Matt recalls those nights on the backyard rink vividly.
"Mikey, being the crazy competitor that he is, refused to lose and would never let the game end. We would always be out there way past our bedtime, always playing to one more goal…one more goal," he explained. "If you did end up finally beating him, you could count on a thrown stick at your shins and the definite possibility of a couple punches thrown at your cage. Don't count on him ever getting into a real fight though. Finally, good ol' Judi would barge out there and that would be the end of it until we came out the next day and did it all over again."
Mike remembers it much the same.
"We always had the whole neighborhood over.

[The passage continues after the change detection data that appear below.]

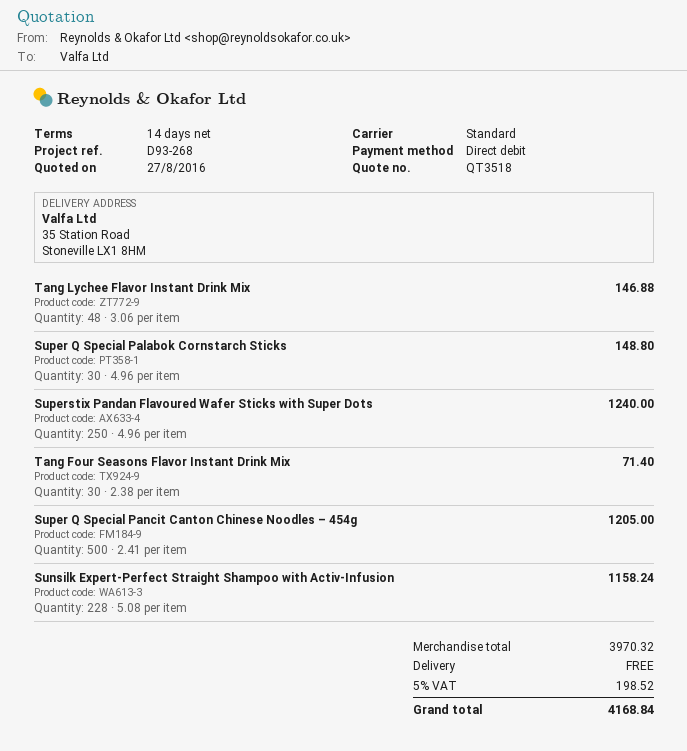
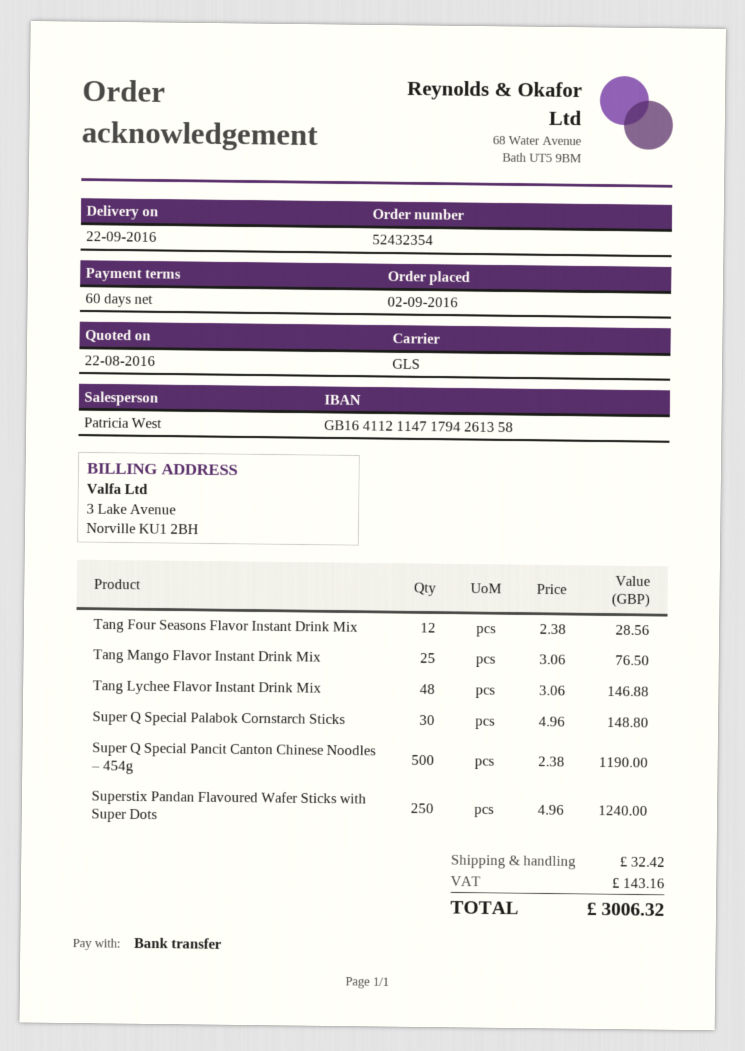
quote date: 2016-08-27 -> 2016-08-22
payment terms: 14 days -> 60 days
payment method: direct debit -> bank transfer
shipping method: standard -> GLS
Tang Four Seasons Flavor Instant Drink Mix: 30 x 2.38 = 71.40 -> 12 x 2.38 = 28.56
Super Q Special Pancit Canton Chinese Noodles – 454g: 500 x 2.41 = 1205.00 -> 500 x 2.38 = 1190.00
Sunsilk Expert-Perfect Straight Shampoo with Activ-Infusion: 228 x 5.08 = 1158.24 -> none
Tang Mango Flavor Instant Drink Mix: none -> 25 x 3.06 = 76.50
shipping: 0.00 -> 32.42
tax: 198.52 -> 143.16
total: 4168.84 -> 3006.32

People would just drop in and we'd end up having these huge games and me and my brothers would always fight…We fought pretty much every time we went out there," he said with a smirk. "I remember that I hated losing - I still do - so I always just wanted to be on the ice and score goals and help my team win…and beat my brothers."
As he participates in his first NHL training camp, the coaching and development staff will focus on harnessing that competitive spirit and teaching him how to use his speed to his advantage.
"He has great speed especially through neutral ice and I find that his speed with the puck is as fast without it and that's hard to do," explained Fitzgerald. "We have to help him learn how to change gears. Fast is fast, but sometimes you need to be deceptive and change gears - go 80 miles an hour and then kick it into gear and jump up to 100. That's something we'll try to help him understand better."
Fitzgerald added: "His natural habit is to go, go, go and that's a good thing because he doesn't have to think about it. He just does it instinctively and we don't want to take that away from him."